- Occupation(s): Gaydar Radio presenter, writer
- Television: Big Brother 7

= Richard Newman (broadcaster) =

British television personality

Richard James Newman is a writer, broadcaster, and reality TV contestant, best known for participating in the seventh series of the British reality television programme Big Brother.

==Early life==
Though born in the United Kingdom, Newman emigrated with his family to Edmonton, Alberta, in 1976 at the age of five. Newman studied Radio & Television arts at the Northern Alberta Institute of Technology in Edmonton. After graduating he was employed as a traffic co-ordinator at the CKUA Radio Network and eventually went on to write scripts for the station. He then returned to the UK in 1996, moving to London to pursue a career as a writer and broadcaster.

==Big Brother==
In the summer of 2006, Newman participated in the seventh series of Big Brother, entering the house on Day 1. Richard held the record for most evictions survived at 6, until Freddie "Halfwit" Fisher broke the record with 7 in the tenth series. Newman eventually ended up in the final, placing 4th, after 93 days inside the house. Shortly after, Richard made an appearance on The Charlotte Church Show, Richard & Judy as well as the game show The Mint. Richard was interviewed and photographed by Attitude magazine after leaving the Big Brother house, he also appeared on the cover Boyz magazine wearing his trademark cowboy hat. He went on to host Mr Gay UK that year, and in October 2006 it was announced that Richard would be working as a host on the digital station Gaydar Radio.

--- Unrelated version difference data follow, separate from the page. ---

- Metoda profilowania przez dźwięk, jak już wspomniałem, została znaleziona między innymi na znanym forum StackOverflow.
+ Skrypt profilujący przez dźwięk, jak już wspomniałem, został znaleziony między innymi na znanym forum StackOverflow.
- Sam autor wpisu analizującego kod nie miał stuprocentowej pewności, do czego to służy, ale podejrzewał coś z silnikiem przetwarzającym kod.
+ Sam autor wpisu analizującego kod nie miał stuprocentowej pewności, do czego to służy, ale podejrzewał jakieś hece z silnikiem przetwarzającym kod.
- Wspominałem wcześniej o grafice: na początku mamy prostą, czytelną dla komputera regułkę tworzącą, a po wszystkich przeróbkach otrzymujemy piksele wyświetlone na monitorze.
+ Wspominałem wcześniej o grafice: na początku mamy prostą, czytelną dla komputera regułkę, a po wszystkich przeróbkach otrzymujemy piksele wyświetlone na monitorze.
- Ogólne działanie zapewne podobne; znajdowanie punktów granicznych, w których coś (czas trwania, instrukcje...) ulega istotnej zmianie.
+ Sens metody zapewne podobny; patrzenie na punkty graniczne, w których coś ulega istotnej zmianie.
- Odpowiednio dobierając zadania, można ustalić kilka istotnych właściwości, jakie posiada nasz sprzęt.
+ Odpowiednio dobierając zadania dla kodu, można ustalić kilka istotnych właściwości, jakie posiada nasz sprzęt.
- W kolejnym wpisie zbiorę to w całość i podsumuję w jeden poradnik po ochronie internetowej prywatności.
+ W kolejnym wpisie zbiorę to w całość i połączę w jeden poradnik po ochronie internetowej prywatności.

In the summer of 2008, Newman made a return to TV appearing alongside fellow housemate Lea Walker on E4's Big Brother's Little Brother.

==Gaydar Radio==
Newman spent two years at Gaydar Radio where he presented two shows: The Saturday Morning Show and The Dicky & Dolly Show, which he presented every Sunday morning along with fellow Big Brother 7 housemate Lea Walker. During this time, he interviewed celebrities such as Alan Carr, Samantha Fox, Alison Moyet, Kim Wilde, Carol Decker, Immodesty Blaize, Gail Porter, The Puppini Sisters, Margarita Pracatan, Russell Grant, Victoria Wilson James (Soul II Soul), Luciana (Bodyrox) and Russian pop singer Sergey. During his time at Gaydar Radio, the station won the 2007 Sony Radio Award for Digital Station of the year; it was again nominated in 2008. Along with Gaydar Radio, Newman also collected an Arqiva award in 2007 and 2008 for Digital Station of the Year.

==Before Stonewall 25th Anniversary DVD release==
In May 2009, Newman took part in a panel discussion at the 23rd London Lesbian and Gay Film Festival about the Stonewall riots to be included on the 25th anniversary DVD release of Greta Schiller Emmy Award-winning documentary Before Stonewall released by Peccadillo Pictures. Newman was part of a Q&A session alongside Before Stonewall director Greta Schiller - Film director Richard Kwietniowski (Owning Mahowny & Love And Death On Long Island) - German film director, Monika Treut (Seduction: The Cruel Woman) - Former mayor of London, Ken Livingstone, and British Gay Activist, Alan Wakeman. On the DVD, Newman speaks openly about his own experiences growing up gay and expresses his thoughts on the Stonewall riots that took place on 27 June 1969 when the police raided the Stonewall Inn in New York.

==Published work==
Newman has since become an accomplished freelance writer contributing mainly to the gay press in the UK, Europe and Canada. He has written for Boyz, QX, Scene 24/7 and Winq Magazine.